Version comparison data:
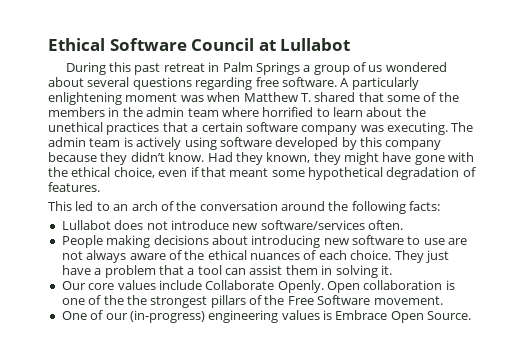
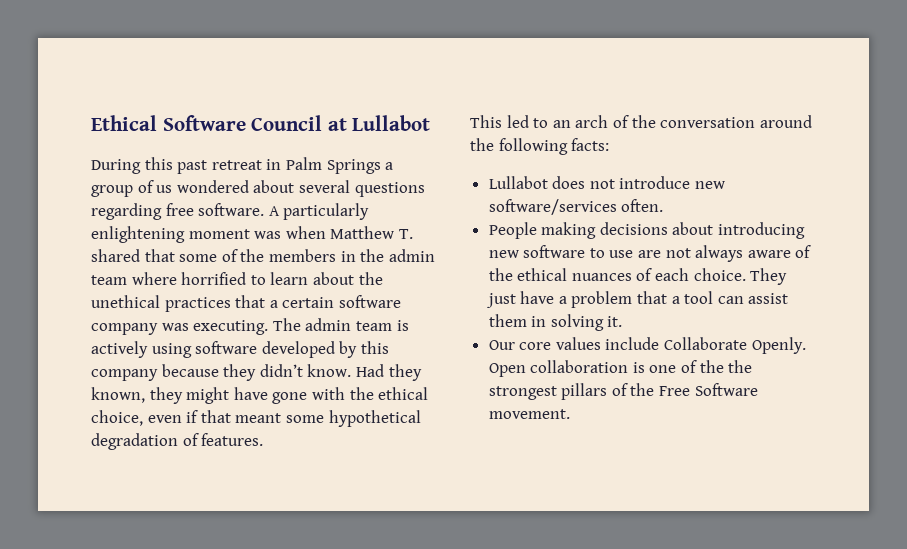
[61,310,472,323] // One of our (in-progress) engineering values is Embrace Open Source. -> (570, 414) none

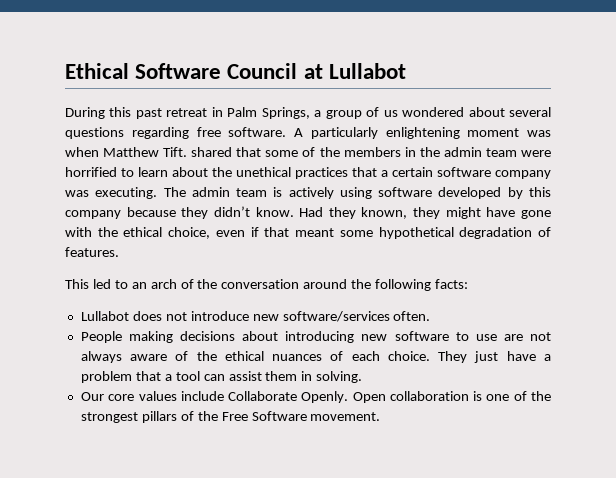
[326,159,381,174] Springs -> [261,107,310,119] Springs,
[398,229,413,239] T. -> [163,147,188,157] Tift.
[131,272,177,285] where -> [521,150,551,157] were
[550,314,623,331] solving it. -> [316,371,363,383] solving.
[728,360,753,373] the -> (551, 396) none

(Brief): Look through the entries above. Copy each line in which the string "none" occurs.

(Result):
[61,310,472,323] // One of our (in-progress) engineering values is Embrace Open Source. -> (570, 414) none
[728,360,753,373] the -> (551, 396) none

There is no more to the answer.